Treasury and the government, on the other hand, had sought to disguise regional impacts “by taking a sort of national average.”

Treasury, he pointed out, also modelled a carbon tax less than the one the Gillard government announced.

Price’s colleague Matt Harris chimed in that the Treasury attempts to pre-empt criticism of its global carbon price assumption by arguing that, if fewer countries take action, the worldwide cost will be lower.

This, he said, is not necessarily the case. If the US does not take action, there will be lower net demands for permits and the price might be lower, but if the stand-outs are countries like China and India, there might be fewer permits and upward pressure on the carbon price.

Cross-examined by Labor’s Senator Doug Cameron, a former unionist who has adopted the role of the government’s pit bull at these hearings, Price rejected a suggestion that he was saying there would not be jobs for today’s kids in a carbon regime future.

“No,” he retorted,”that is not what I said. I said jobs growth would continue but there would be fewer jobs than there otherwise would be and at lower wages than they would have been otherwise.

“There is jobs growth and there is income growth but they both grow at lower rates and in some regions jobs go backwards.”

As he observed, this is not something the Treasury and the government readily reports.

Answering a question from South Australia’s Senator Nick Xenophon, Price said it was concerning that significant, long-term investments in new generation across Australia were not being planned.

What investors are doing, he said, is “hedging their bets by building small increments of mostly gas-fired generation which will result in very big increases in prices.”

No-one in their right mind, said Price, would lay down the billions of dollars needed for new baseload generation in an environment delivering a transitional carbon tax moving towards an emissions trading scheme with unknown outcomes.

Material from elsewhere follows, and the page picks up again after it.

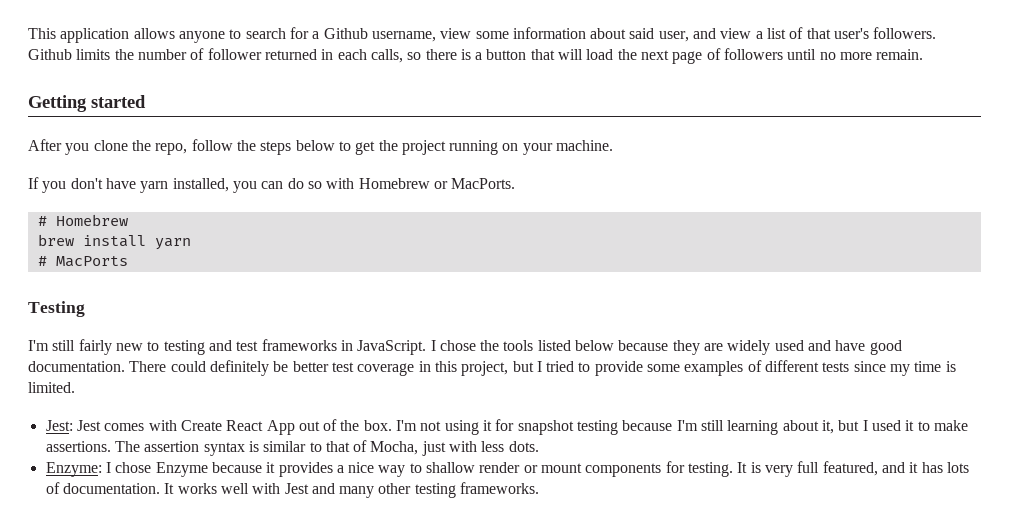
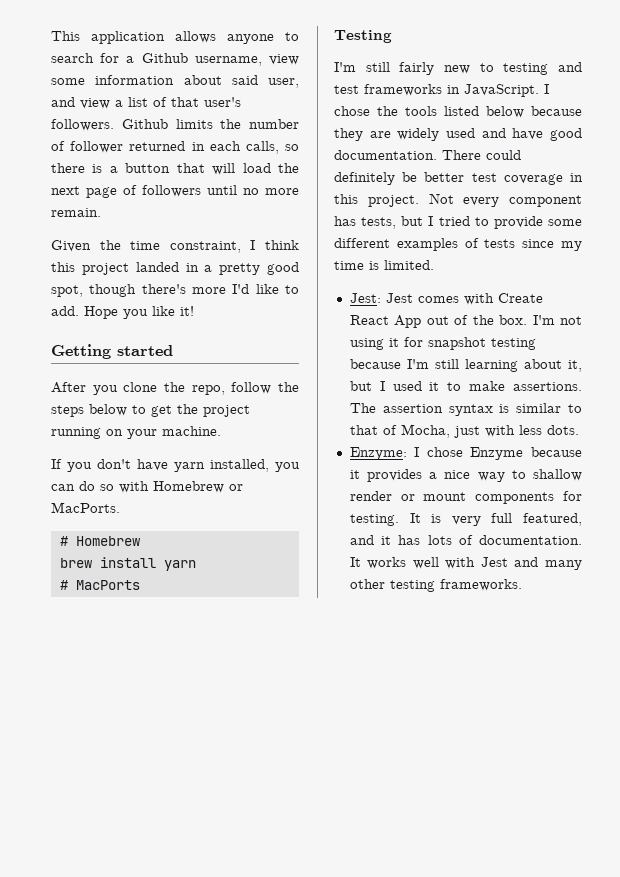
(924, 54) none -> [51,240,299,253] [51,262,299,275] [51,284,300,297] [51,306,194,319] // Given the time constraint, I think this project landed in a pretty good spot, though there's more I'd like to add. Hope you like it!
[461,361,509,376] project, -> [367,193,582,207] [334,216,397,229] project. Not every component has tests,
(681, 368) none -> [334,238,390,248] different
[765,360,820,372] different -> (479, 243) none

He observed caustically that, contrary to assertions that the government is delivering certainty for business, “a scheme that is transitional moving to a scheme that is ill-defined is not going to create certainty.”

Price told the committee: “These (generation investors) are my clients. I have been doing work (with them) for 25 years. None of them is talking to us about investment in new baseload generation.

“They are all investing in small peaking plant that they can potentially convert later on and that will mean that electricity price will continue to rise because they are quite expensive to run.

“I am the first port of call for potential investors in new power generation or in acquisition of generation,” he boasted. “They do not go to bankers and lawyers first. They come to us because we are the ones who look at the risks of opportunities.

“I am telling you that the level of interest in new baseload generation has fallen off dramatically over the past four or five years.”

In this context, if you visit the committee Hansard on the Senate website, it is worth flipping back to the 10th hearing in Canberra last month for a dissection by economist Henry Ergas of the government’s proposals. In particular, his response to the argument that we need the government’s scheme to give generators certainty.

“I agree,” said Ergas, “that they face uncertainties including those associated with the future international framework for climate change.

“Unfortunately, these uncertainties cannot be wished away.

“They are a fact of the current global situation. Imposing a scheme such as the one proposed to reduce the cost of capital to electricity generators only shifts the risk on to the community, who may not be the party best placed to bear it.”

Over the next two months, the media focus no doubt will be on the government backed by the Greens rushing the carbon legsilation through the parliament. The Senate committee’s Hansard provides some solid counterpoint to the essentially banal coverage we will have to endure.

In the longer term, we may come to realise evidence to the committee carried a great deal more weight.